Direct upload falls back to _disk buffered upload_ when `direct_upload` is disabled inside the [object storage setting](../../administration/uploads.md#object-storage-settings). The answer to the `/authorize` call contains only a file system path.

```mermaid
sequenceDiagram
    participant c as Client
    participant w as Workhorse
    participant r as Rails
    participant os as Object Storage

    activate c
    c ->>+w: POST /some/url/upload

    w ->>+r: POST /some/url/upload/authorize
    Note over w,r: this request has an empty body
    r-->>-w: presigned OS URL

    w->>+os: PUT file
    Note over w,os: file is stored on a temporary location. Rails select the destination
    os-->>-w: request result

    w->>+r:  POST /some/url/upload
    Note over w,r: file was replaced with its location<br>and other metadata

    r->>+os: move object to final destination
    os-->>-r: request result

    opt requires async processing
      r->>+redis: schedule a job
      redis-->>-r: job is scheduled
    end

    r-->>-c: request result
    deactivate c
    w->>-w: cleanup

    opt requires async processing
      activate sidekiq
      sidekiq->>+redis: fetch a job
      redis-->>-sidekiq: job

      sidekiq->>+os: get object
      os-->>-sidekiq: file

      sidekiq->>sidekiq: process file

      deactivate sidekiq
    end
```

## Workhorse assisted uploads

Most uploads receive assistance from Workhorse in some way.
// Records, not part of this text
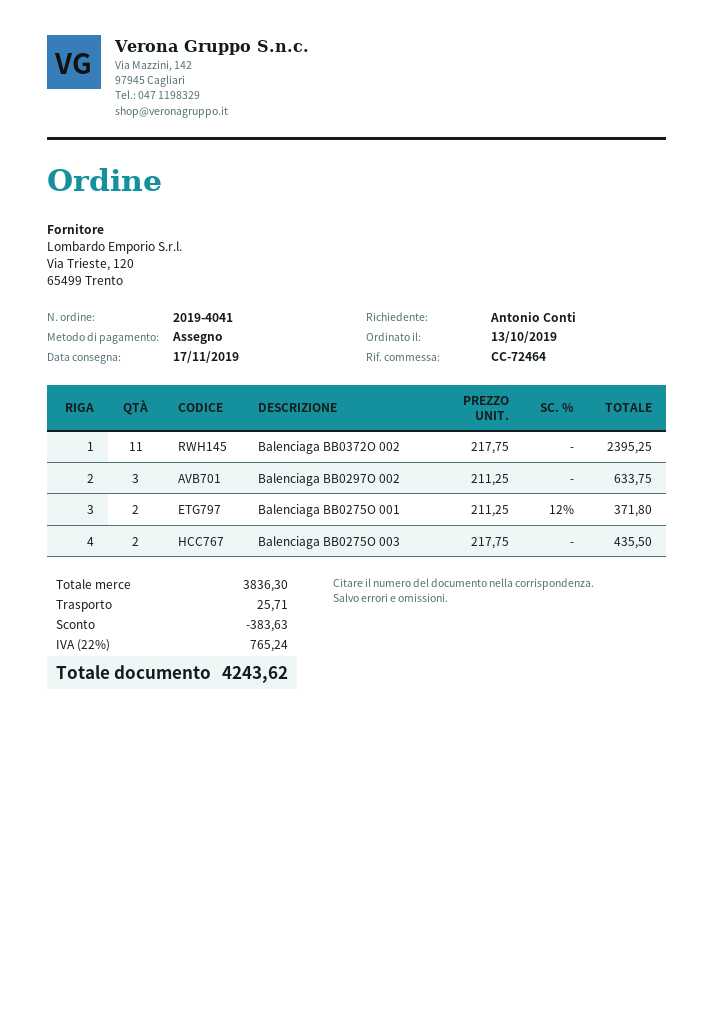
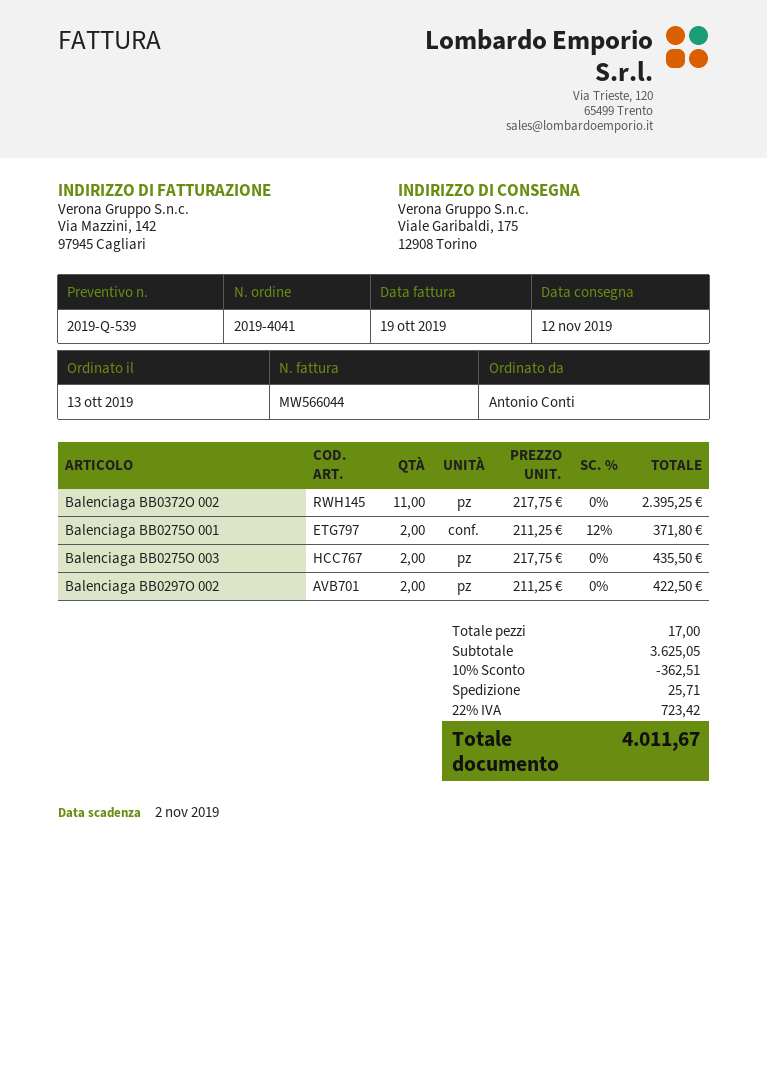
delivery date: 2019-11-17 -> 2019-11-12
Balenciaga BB0297O 002: 3 x 211.25 = 633.75 -> 2 x 211.25 = 422.50
subtotal: 3836.30 -> 3625.05
discount: 383.63 -> 362.51
tax: 22% = 765.24 -> 22% = 723.42
total: 4243.62 -> 4011.67

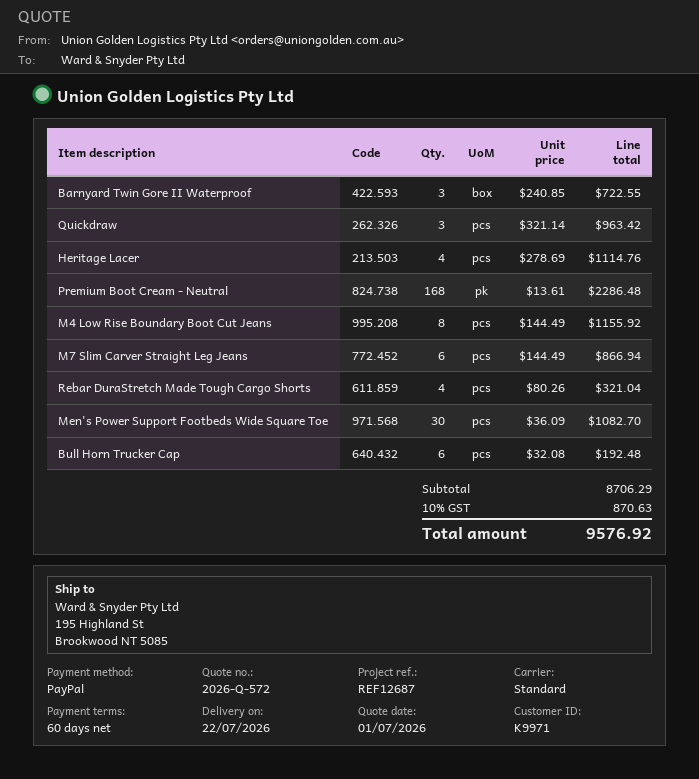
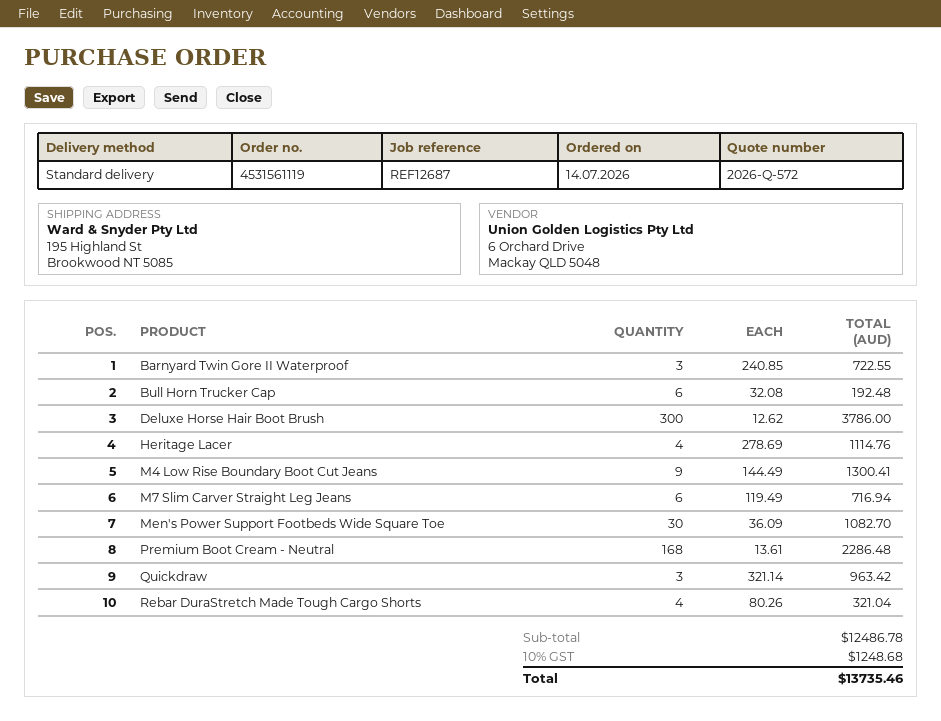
M4 Low Rise Boundary Boot Cut Jeans: 8 x 144.49 = 1155.92 -> 9 x 144.49 = 1300.41
M7 Slim Carver Straight Leg Jeans: 6 x 144.49 = 866.94 -> 6 x 119.49 = 716.94
Deluxe Horse Hair Boot Brush: none -> 300 x 12.62 = 3786.00
subtotal: 8706.29 -> 12486.78
tax: 10% = 870.63 -> 10% = 1248.68
total: 9576.92 -> 13735.46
- Often, Workhorse buffers the upload to a temporary file. Workhorse adds metadata to the request to tell
  Puma the name and location of the temporary file. This requires shared temporary storage between Workhorse and Puma.
  All GitLab installations (including CNG) have this shared temporary storage.
- Workhorse sometimes pre-processes the file. For example, for CI artifact uploads, Workhorse creates a separate index
  of the contents of the ZIP file. By doing this in Workhorse we bypass the Puma request timeout.
  Compared to Sidekiq background processing, this has the advantage that the user does not see an intermediate state
  where GitLab accepts the file but has not yet processed it.
- With direct upload, Workhorse can both pre-process the file and upload it to object storage.
  Uploading a large file to object storage takes time; by doing this in Workhorse we avoid the Puma request timeout.

For additional information about uploads, see [Workhorse handlers](../workhorse/handlers.md).